*** Provided records

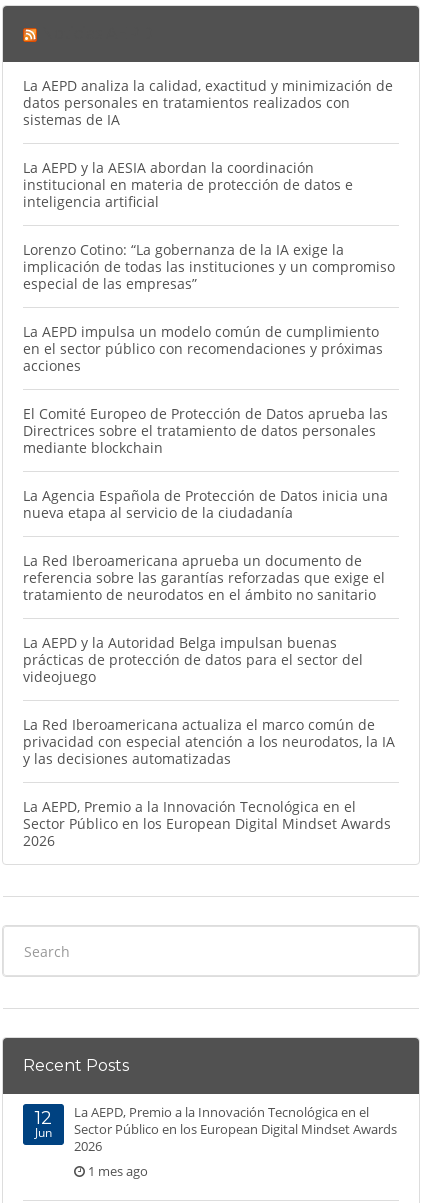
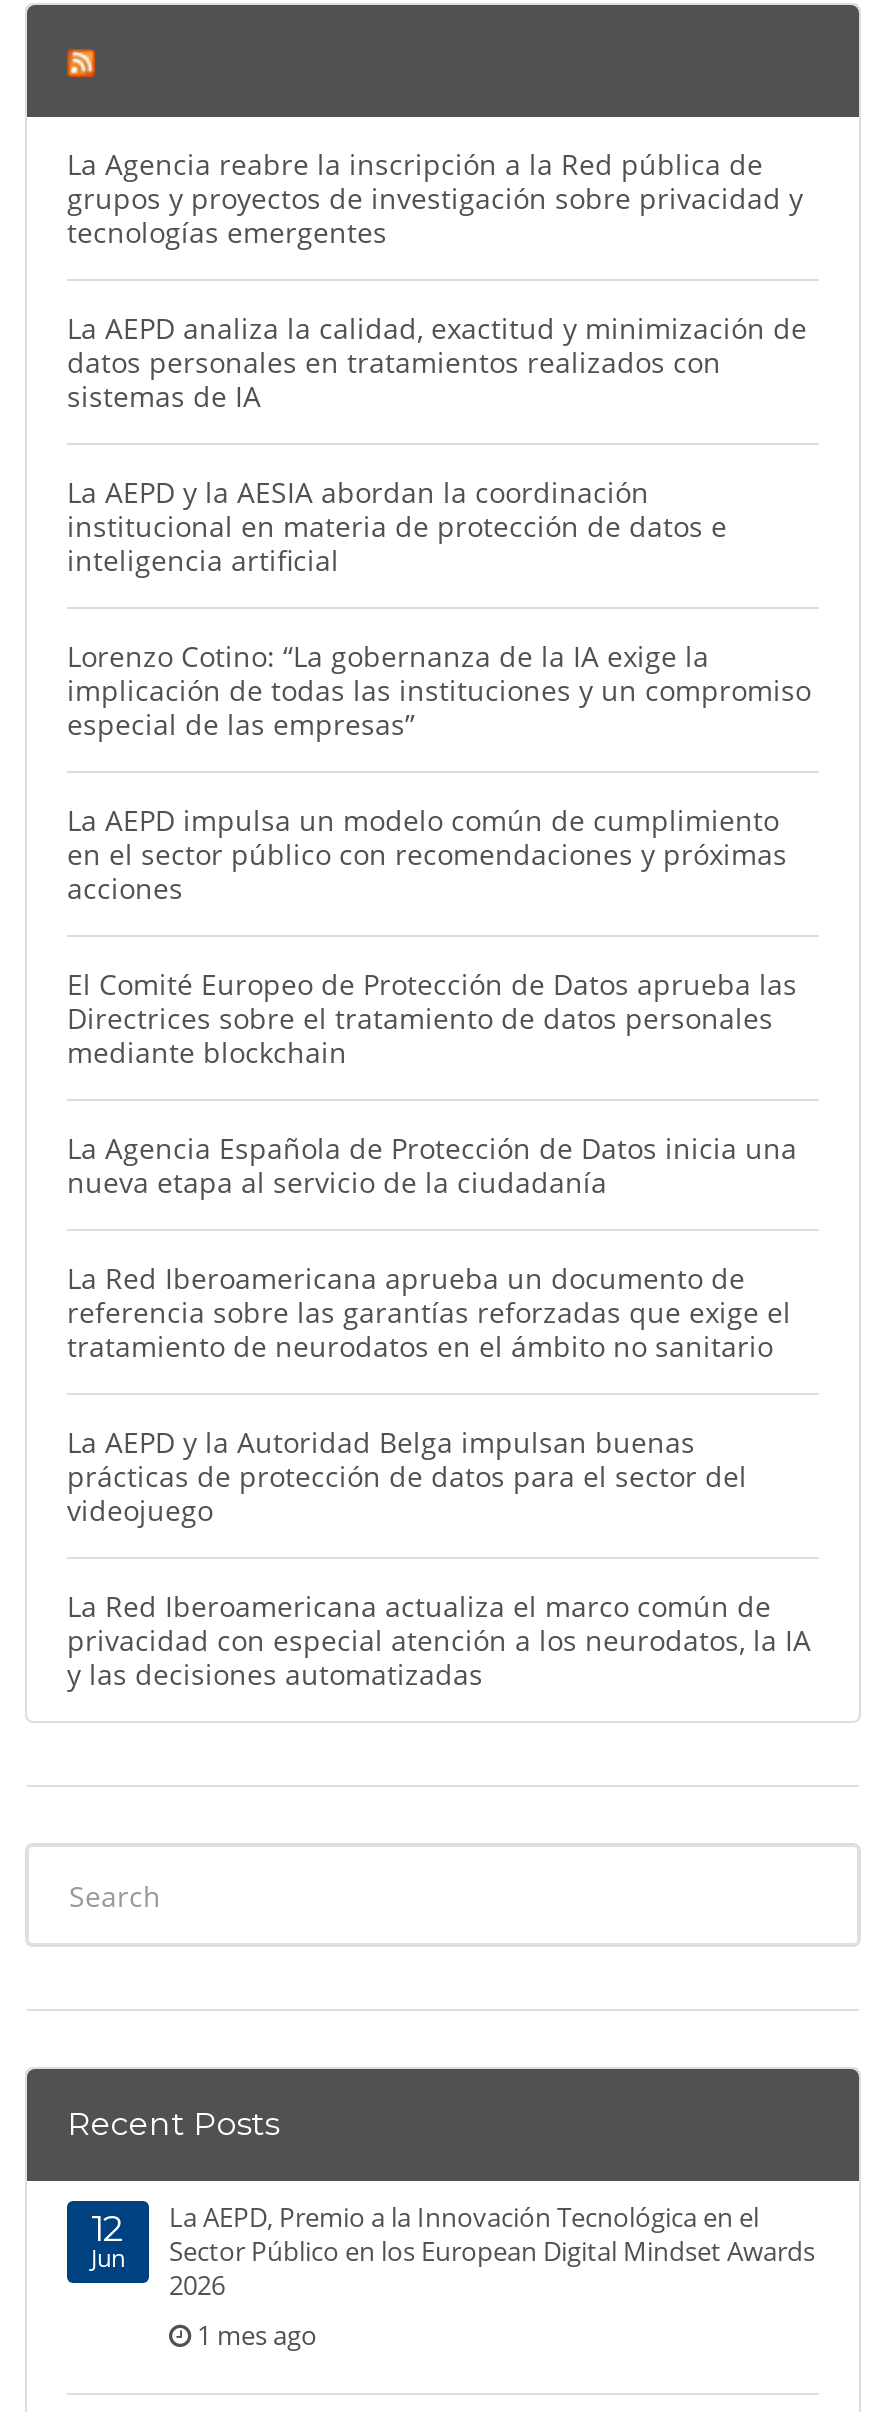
+ La Agencia reabre la inscripción a la Red pública de
+ grupos y proyectos de investigación sobre privacidad y
+ tecnologías emergentes

moved down: La AEPD analiza la calidad, exactitud y minimización de | datos personales en tratamientos realizados con | sistemas de IA | ... | privacidad con especial atención a los neurodatos, la IA | y las decisiones automatizadas

- La AEPD, Premio a la Innovación Tecnológica en el
- Sector Público en los European Digital Mindset Awards
- 2026
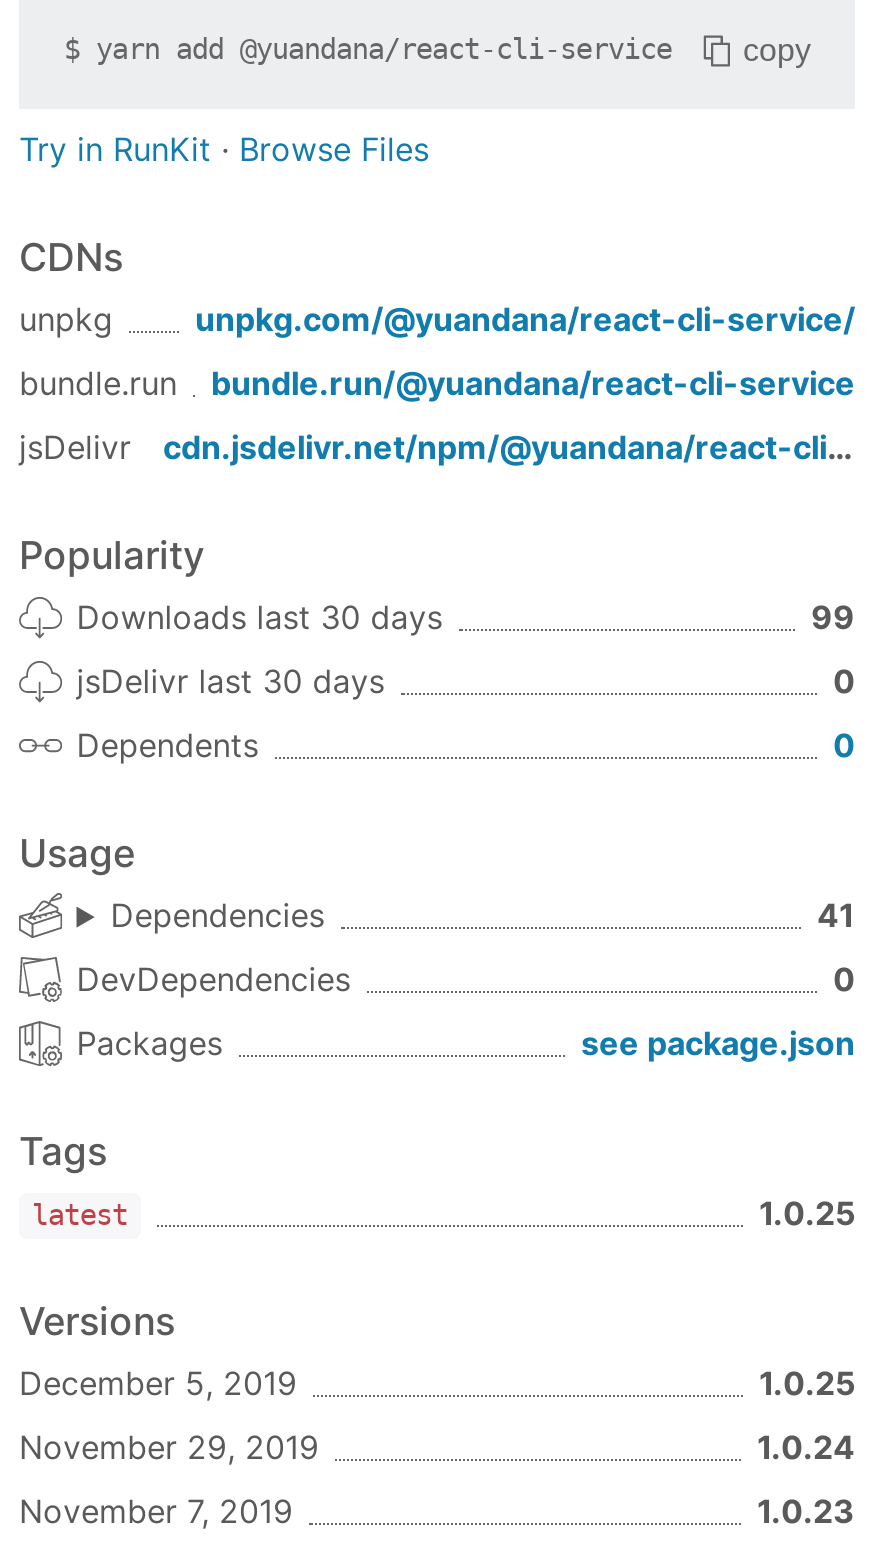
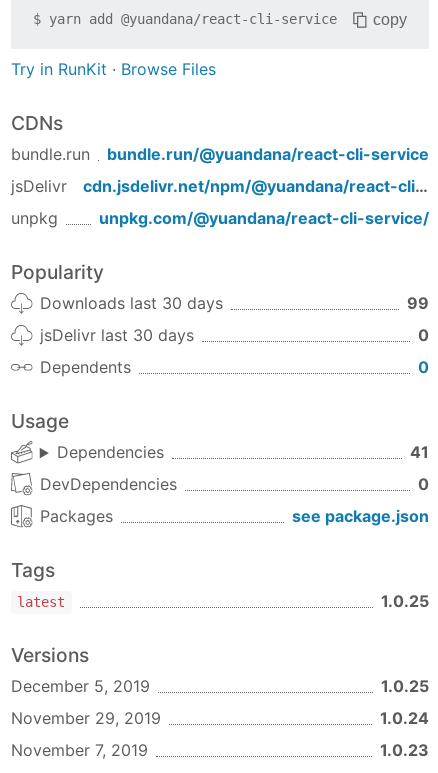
moved down: unpkg | unpkg.com/@yuandana/react-cli-service/

moved up: bundle.run | bundle.run/@yuandana/react-cli-service | jsDelivr
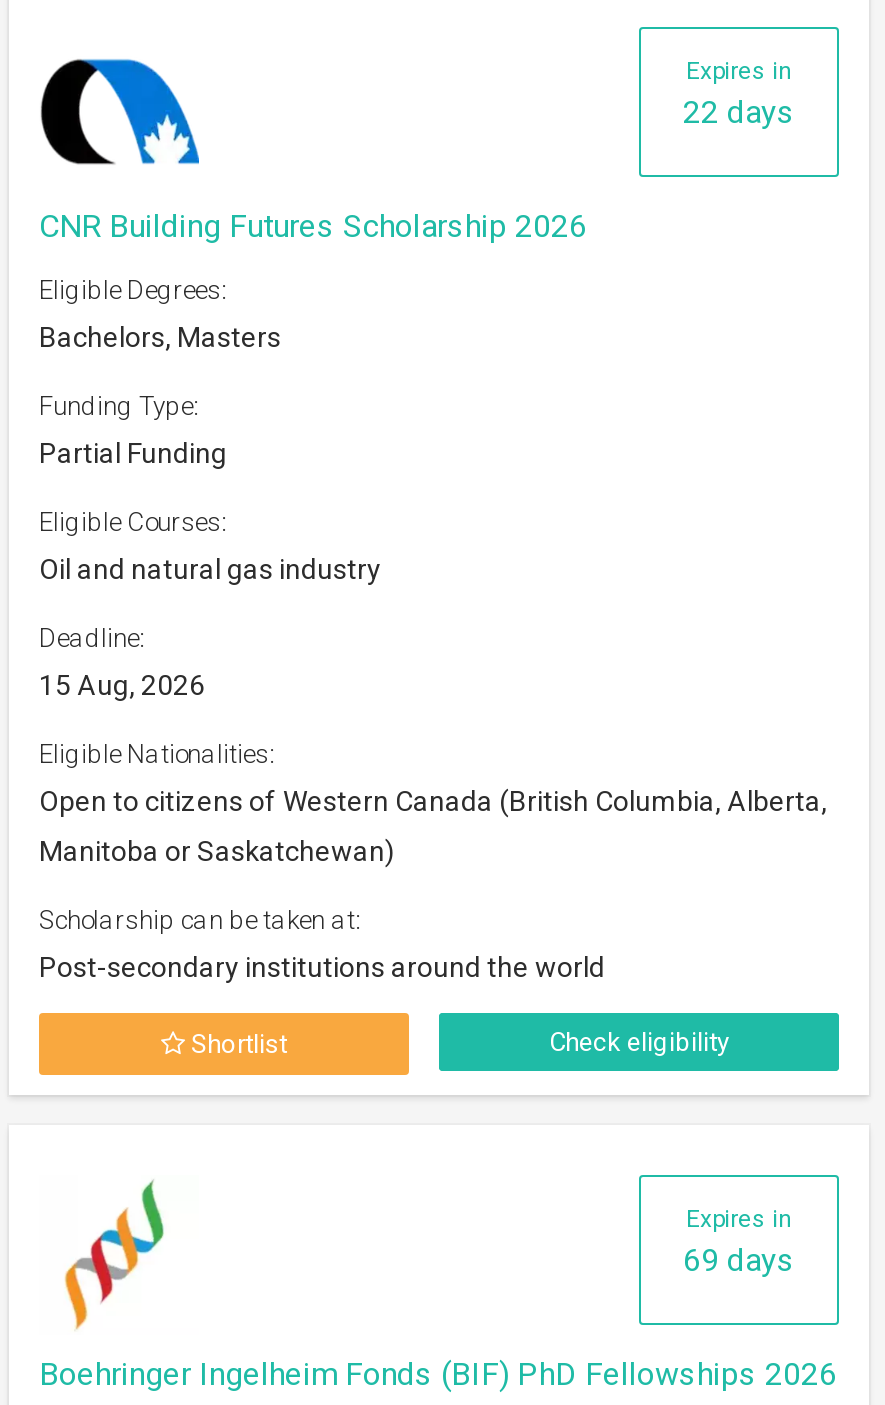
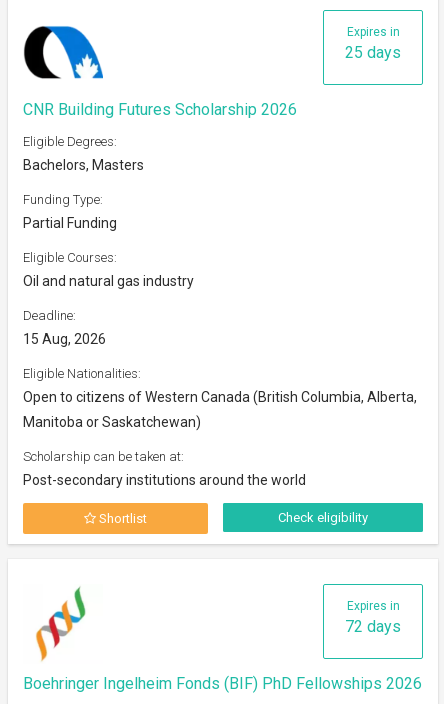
- 22 days
+ 25 days

- 69 days
+ 72 days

******

Task objective: Make an exact copy of all the material, but keep the pictures out of it.

Answer space:
+ La Agencia reabre la inscripción a la Red pública de
+ grupos y proyectos de investigación sobre privacidad y
+ tecnologías emergentes

moved down: La AEPD analiza la calidad, exactitud y minimización de | datos personales en tratamientos realizados con | sistemas de IA | ... | privacidad con especial atención a los neurodatos, la IA | y las decisiones automatizadas

- La AEPD, Premio a la Innovación Tecnológica en el
- Sector Público en los European Digital Mindset Awards
- 2026
moved down: unpkg | unpkg.com/@yuandana/react-cli-service/

moved up: bundle.run | bundle.run/@yuandana/react-cli-service | jsDelivr
- 22 days
+ 25 days

- 69 days
+ 72 days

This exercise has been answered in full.